L’affaire a été appelée à l’audience du 12 novembre 2024 où Monsieur [C] [F] et Madame [N] [F] n'ont pas comparu - bien que cités respectivement à domicile et à personne - et ne se sont pas fait représenter.

A cette audience, l’office Public de l’habitat LOGEMLOIRET, représenté par Madame [R] dûment mandatée, a dans un premier temps, confirmé le départ volontaire des époux [F] du logement loué, puis dans un second temps, a déclaré renoncer aux demandes d’acquisition de la clause résolutoire, d’expulsion et d’une indemnité d’occupation, tout en maintenant - outre une indemnité de 200,00 € au titre de l’article 700 du CPC - sa demande principale en paiement, d’une part, de la créance locative arriérée (arrêtée au 7 novembre 2024) s’élevant à un montant global et actualisé de 7.714,03 euros, hors frais de poursuites, et d’autre part de la créance de réparations locatives s’élevant à un montant global arrêté à 5.522,39 euros.

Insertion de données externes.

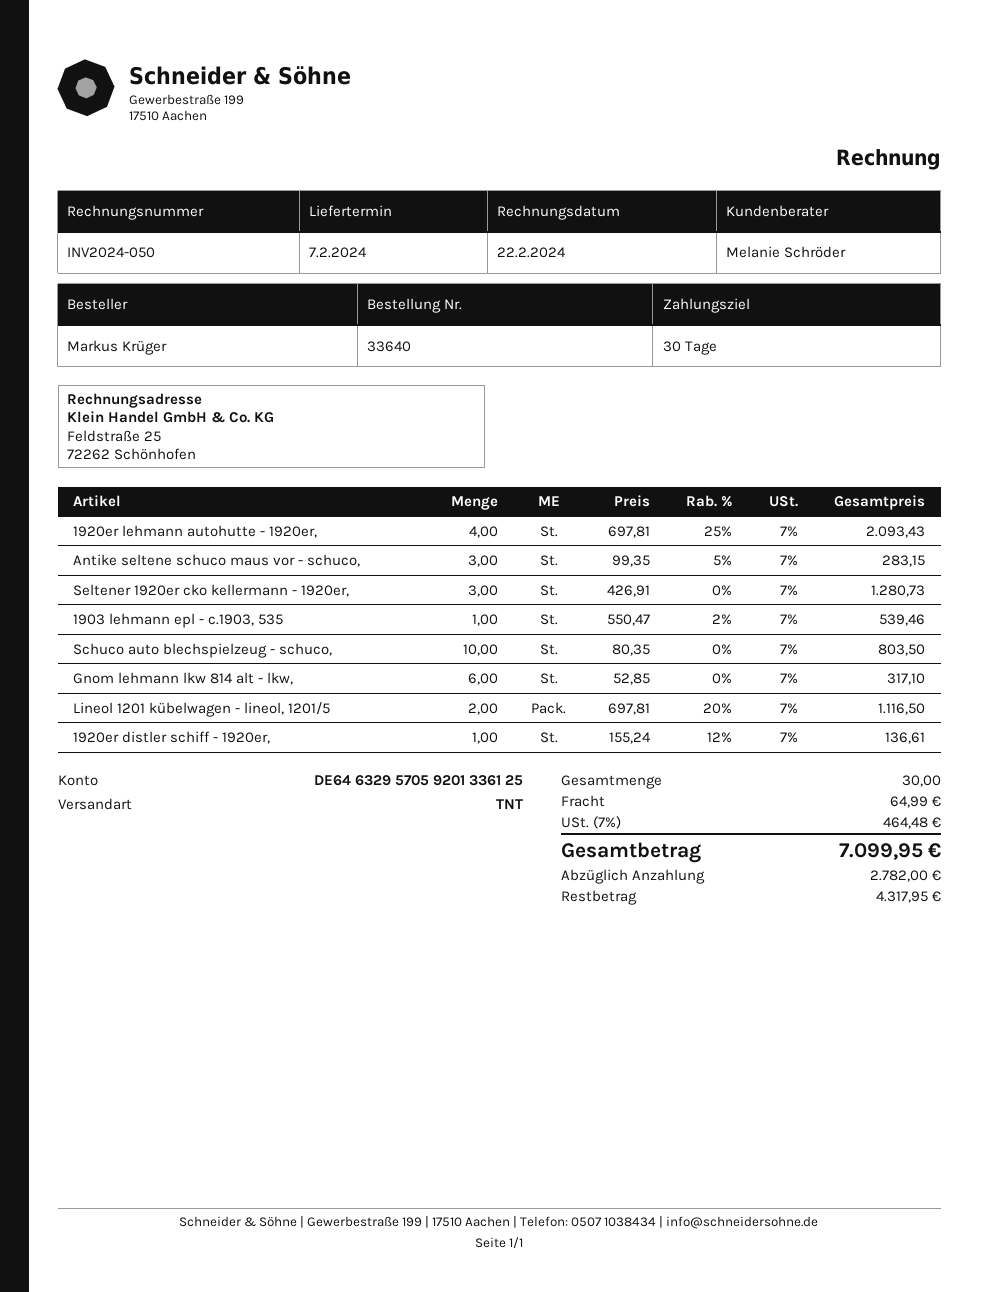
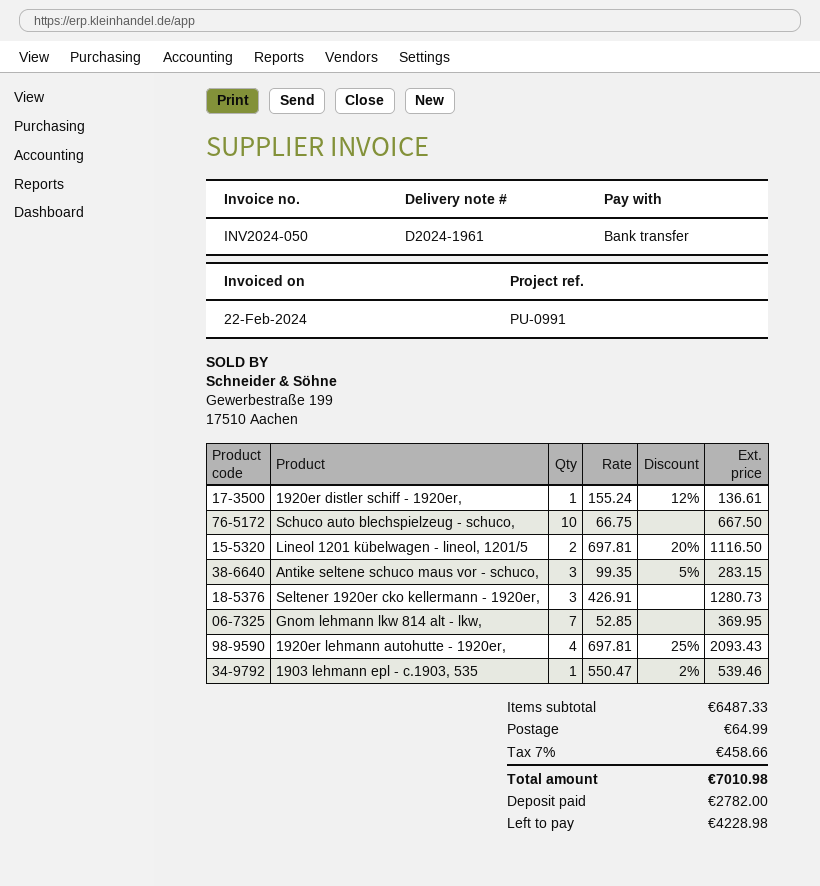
Schuco auto blechspielzeug - schuco,: 10 x 80.35 = 803.50 -> 10 x 66.75 = 667.50
Gnom lehmann lkw 814 alt - lkw,: 6 x 52.85 = 317.10 -> 7 x 52.85 = 369.95
tax: 7% = 464.48 -> 7% = 458.66
total: 7099.95 -> 7010.98
balance: 4317.95 -> 4228.98

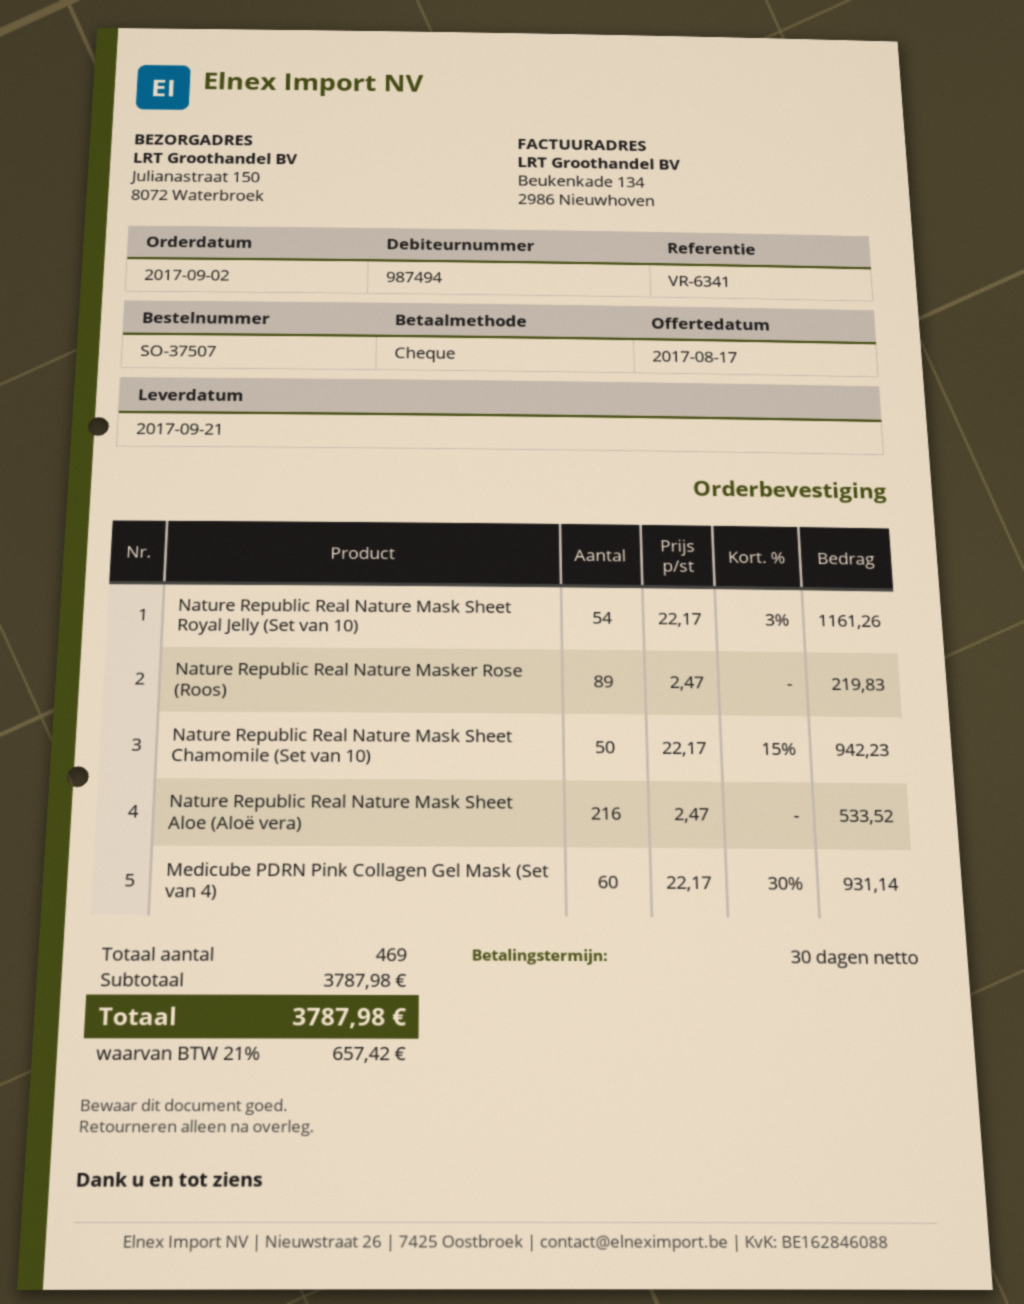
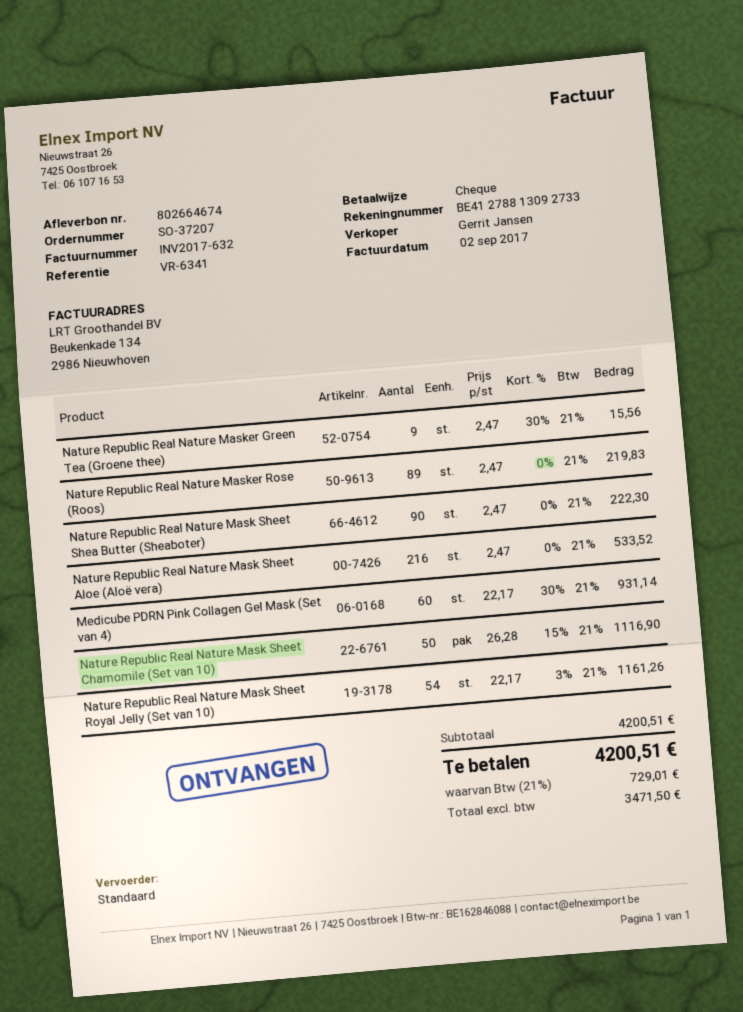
order number: SO-37507 -> SO-37207
Nature Republic Real Nature Mask Sheet Chamomile (Set van 10): 50 x 22.17 - 15% = 942.23 -> 50 x 26.28 - 15% = 1116.90
Nature Republic Real Nature Masker Green Tea (Groene thee): none -> 9 x 2.47 - 30% = 15.56
Nature Republic Real Nature Mask Sheet Shea Butter (Sheaboter): none -> 90 x 2.47 = 222.30
subtotal: 3787.98 -> 4200.51
tax: 21% = 657.42 -> 21% = 729.01
total: 3787.98 -> 4200.51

Une fiche de diagnostic social et financier a été transmise au greffe avant l’audience, d’où il ressort que les époux [F] n’ont pas pris contact, ni honoré les propositions de rendez-vous du travailleur social.

La décision a été mise en délibéré à la date du 21 février 2025.

MOTIVATION DE LA DÉCISION

Selon l’article 472 du Code de procédure civile, lorsque le défendeur ne comparaît pas, il est néanmoins statué sur le fond. Le juge ne fait droit à la demande que s’il l’estime régulière, recevable et bien fondée.